WHAT IS NEEDED: Copy the records below in full, keeping each word as it is but omitting the pictures.

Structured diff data
----

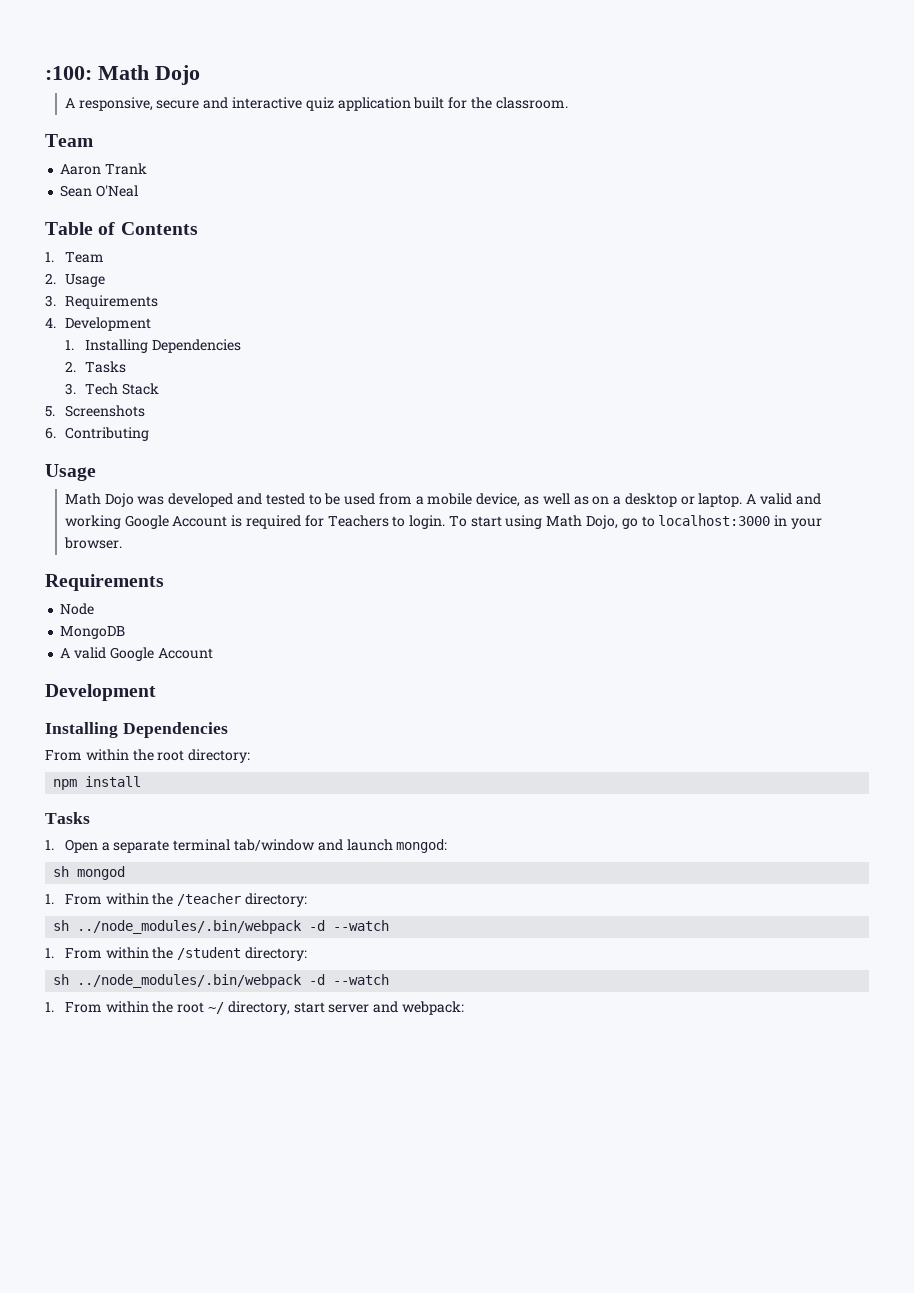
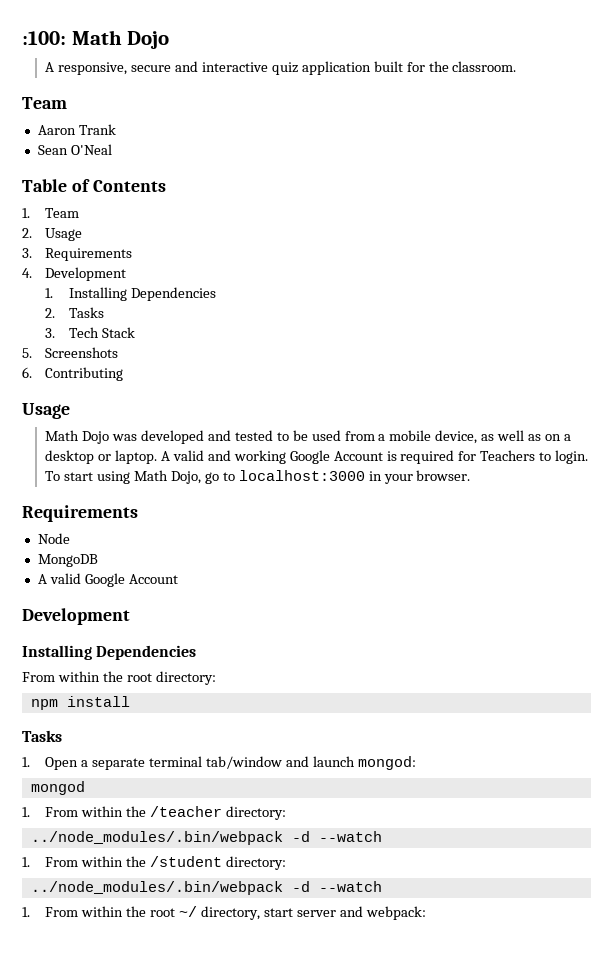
- sh mongod
+ mongod
  1. From within the /teacher directory:
- sh ../node_modules/.bin/webpack -d --watch
+ ../node_modules/.bin/webpack -d --watch
  1. From within the /student directory:
- sh ../node_modules/.bin/webpack -d --watch
+ ../node_modules/.bin/webpack -d --watch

----

RESPONSE AREA:
- sh mongod
+ mongod
  1. From within the /teacher directory:
- sh ../node_modules/.bin/webpack -d --watch
+ ../node_modules/.bin/webpack -d --watch
  1. From within the /student directory:
- sh ../node_modules/.bin/webpack -d --watch
+ ../node_modules/.bin/webpack -d --watch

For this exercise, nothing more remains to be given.